The patients in this trial will be recruited patients. Therefore, the original data will include the CRF, patient log card, original laboratory examination, and written informed consent. The inspector will regularly visit all centers to conduct a data quality inspection. The authenticity and accuracy of data will be checked by original laboratory comparison, telephone follow-up with patients, and examination of the integrity, timeliness, and normalization of data. The paper form of the data will be collected after approval inspection. The researcher who is responsible for data entry will build an EpiData-based database with double-recorded data entry by two people, and consistency testing will be carried out to ensure the accuracy of data.

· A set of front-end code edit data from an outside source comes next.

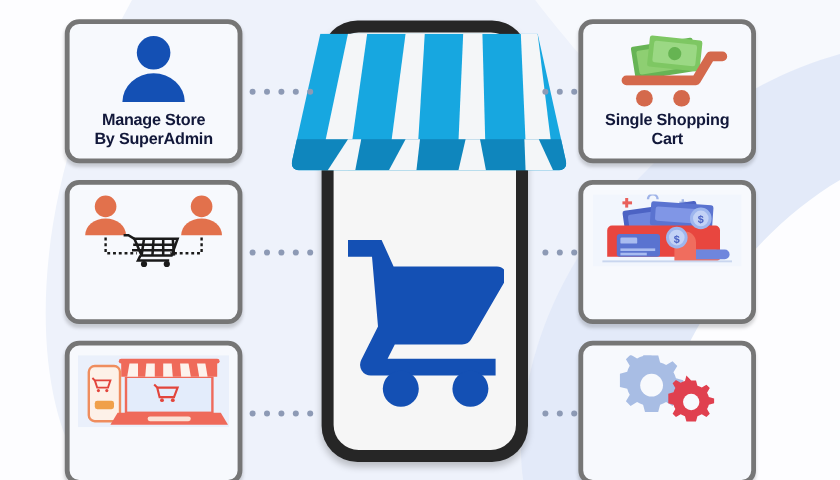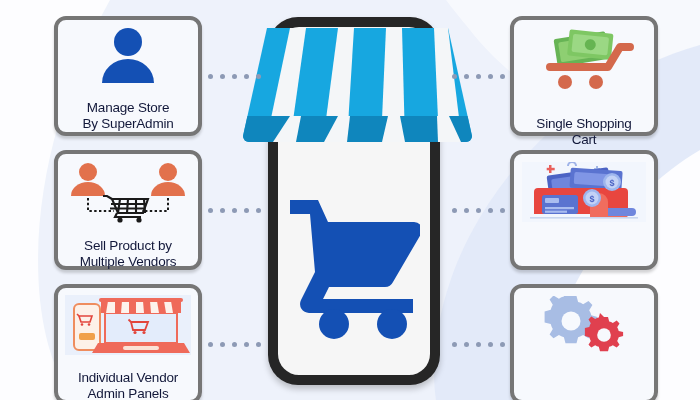--- a/index.html
+++ b/index.html
@@ -32,9 +32,9 @@
   }
   .card .art { height:62px; display:flex; align-items:center; justify-content:center; }
   .card .cap {
-    font-size:13.5px; font-weight:normal; color:#12183a;
+    font-size:13.5px; font-weight:bold; color:#12183a;
     text-align:center; line-height:1.18; letter-spacing:-0.2px;
-    margin-top:15px; white-space:pre-line;
+    margin-top:3px; white-space:pre-line;
   }
   .card.l { left:54px; }
   .card.r { left:510px;gap:12px; }

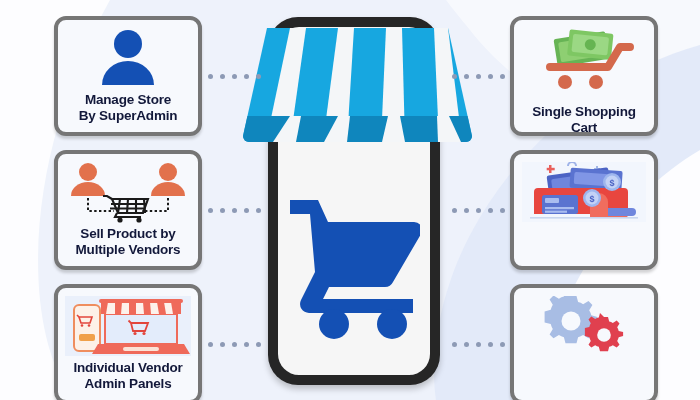--- a/index.html
+++ b/index.html
@@ -37,7 +37,7 @@
     margin-top:3px; white-space:pre-line;
   }
   .card.l { left:54px; }
-  .card.r { left:510px;gap:12px; }
+  .card.r { left:482px; }
   .row1 { top:16px; }
   .row2 { top:150px; }
   .row3 { top:284px; }

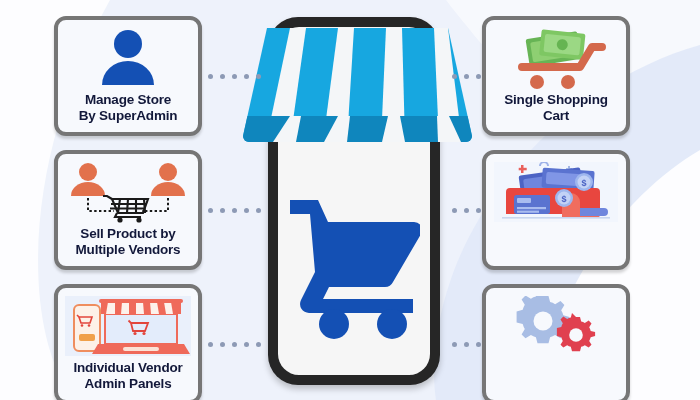--- a/index.html
+++ b/index.html
@@ -177,8 +177,6 @@
         <circle cx="71" cy="59" r="2.6" fill="#1a1a1a"></circle>
       </svg>
     </div>
-    <div class="cap">Sell Product by
-Multiple Vendors</div>
   </div>
 
   <div class="card l row3">

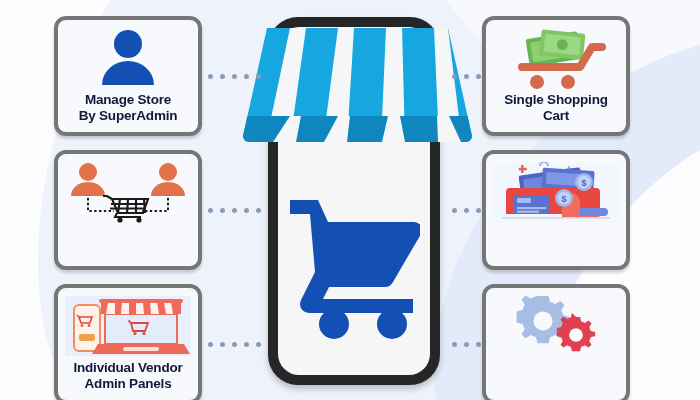--- a/index.html
+++ b/index.html
@@ -214,8 +214,6 @@
         <rect x="58" y="51" width="36" height="4" rx="2" fill="#fbe2d6"></rect>
       </svg>
     </div>
-    <div class="cap">Individual Vendor
-Admin Panels</div>
   </div>
 
   <div class="card r row1">

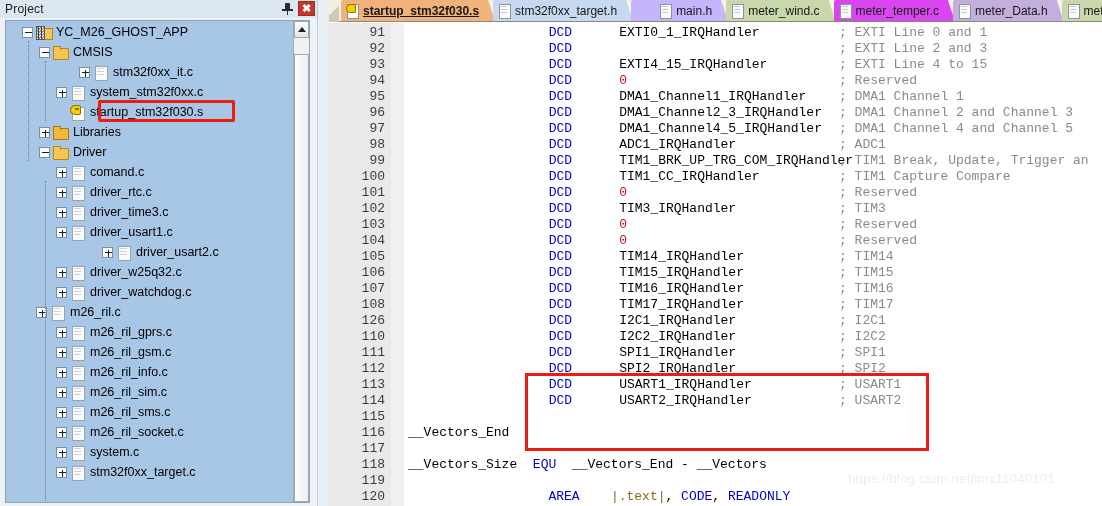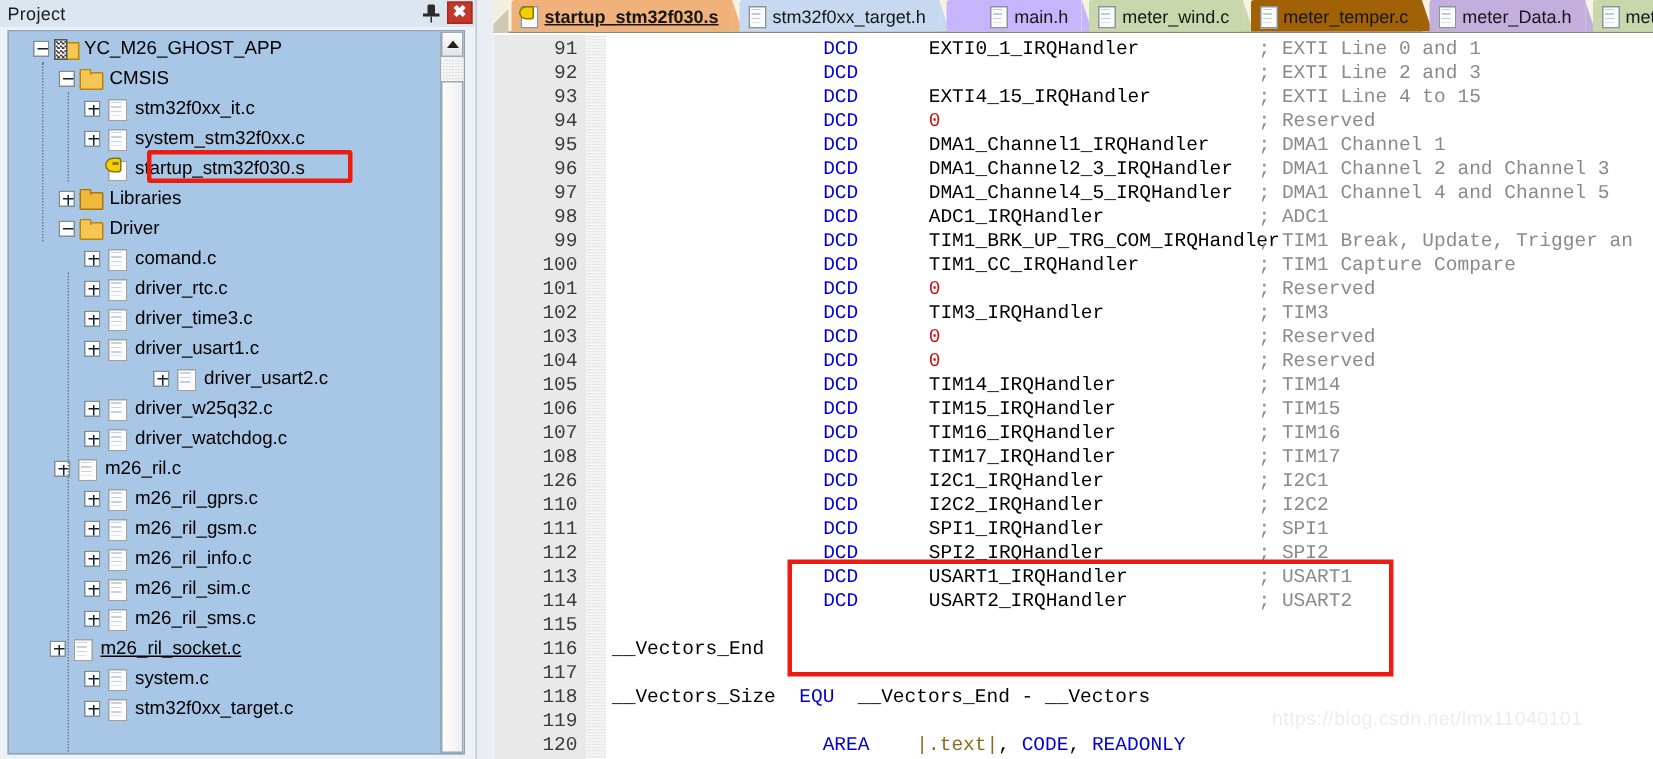--- a/index.html
+++ b/index.html
@@ -411,7 +411,7 @@
           <span class="tab-ico"></span>
           <span class="tab-label">meter_wind.c</span>
         </div>
-        <div class="tab" style="background: #a16207; justify-content: flex-end;">
+        <div class="tab" style="background: #d946ef; justify-content: flex-end;">
           <span class="tab-ico"></span>
           <span class="tab-label">meter_temper.c</span>
         </div>

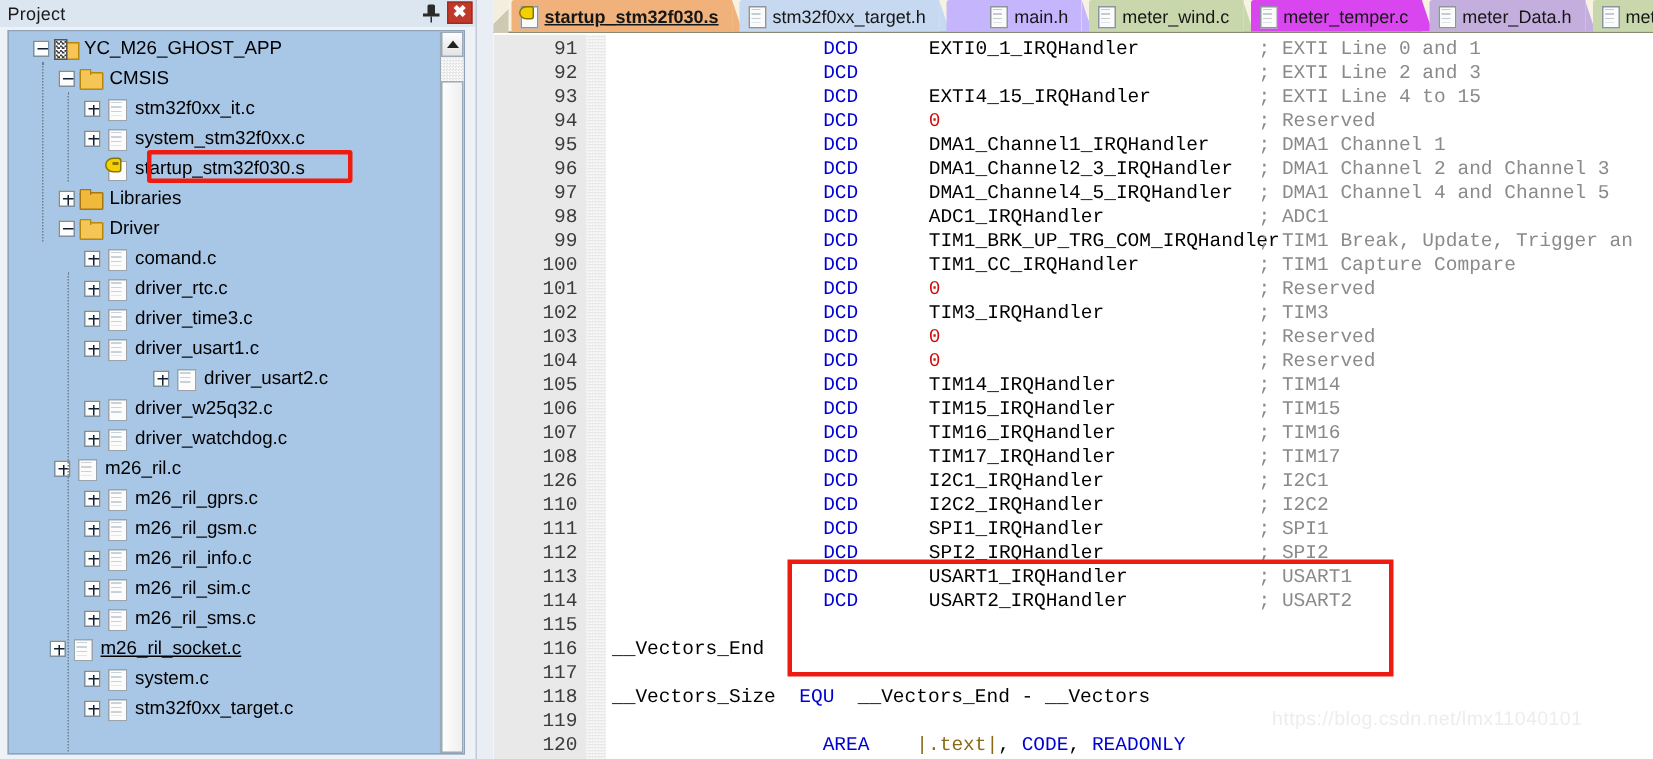--- a/index.html
+++ b/index.html
@@ -267,7 +267,7 @@
               <span class="ico folder-open"></span>
               <span class="lbl">CMSIS</span>
             </div>
-            <div class="tree-row" style="padding-left: 50px;">
+            <div class="tree-row" style="padding-left: 73px;">
               <span class="expander plus"></span>
               <span class="ico file"></span>
               <span class="lbl">stm32f0xx_it.c</span>

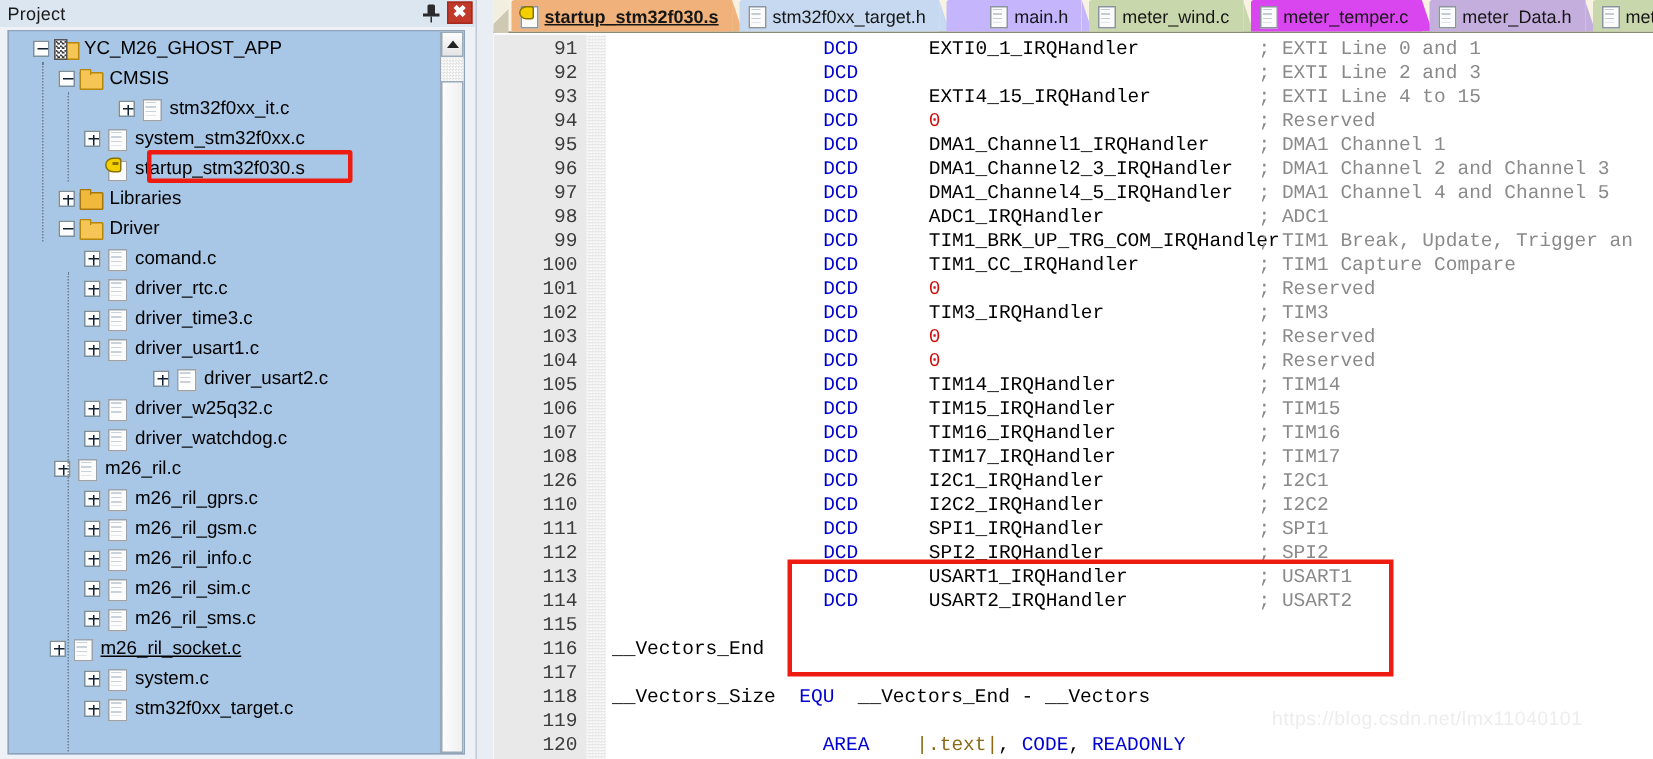--- a/index.html
+++ b/index.html
@@ -359,7 +359,7 @@
               <span class="ico file"></span>
               <span class="lbl">m26_ril_sms.c</span>
             </div>
-            <div class="tree-row" style="padding-left: 27px; text-decoration: underline;">
+            <div class="tree-row" style="padding-left: 50px;">
               <span class="expander plus"></span>
               <span class="ico file"></span>
               <span class="lbl">m26_ril_socket.c</span>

Data analysis will be performed by professional statisticians using SPSS 22.0. Three data sets will be conducted: intention-to-treat, per-protocol set, and safety data set. The intention-to-treat refers to patients who have received treatment at least once and one follow-up visit; an intentional analysis will be conducted for curative effect. The per-protocol set refers to all cases that do not violate the protocol and complete the programme; per-protocol set analysis will be conducted for curative effect. The safety data set refers to the randomized cases that take a tested drug at least once with safety evaluation data after treatment. We use mean±SD for continuous variables and percentages for categorical variables. In measured indices, the independent t-test will be used for hypothesis testing of the normal variables, while the Wilcoxon rank sum test will be used for hypothesis testing of the skewed variables. The χ2 test will be used for hypothesis testing of the counted indices. The statistical analyses will use the two sided hypothesis test. P ≤ 0.05 will be set as the significant level.
Ethics and dissemination
The protocol has been approved by the Ethic Committee of the XiYuan Hospital, China Academy of Chinese Medical Sciences (identifier 2018XLA03l-3); Ethics Committee of the Longhua Hospital Shanghai University of Traditional Chinese Medicine (identifier 2018LCSY034); Ethics Committee of the Guangdong Provincial Hospital of Traditional Chinese Medicine (identifier BF2018-083-01); Ethics Committee of the Hubei Hospital of Traditional Chinese Medicine (identifier SL2018-C19-01); Ethics Committee of the Affiliated hospital of Chengdu University of Traditional Chinese Medicine (identifier 2018KL-053); Ethics Committee of the Yunnan Provincial Hospital of Traditional Chinese Medicine (identifier 2018LLZ-014-NO.01). The protocol has been registered in the Clinical Trials USA registry (registration No. NCT03658291) on 4 September 2018 [see Additional file 3]. The trial will help to demonstrate if Sanjin tablets is effective and safe for patients with acute uncomplicated lower UTI. We will publish the results of this study in peer-reviewed journals to ensure widespread dissemination.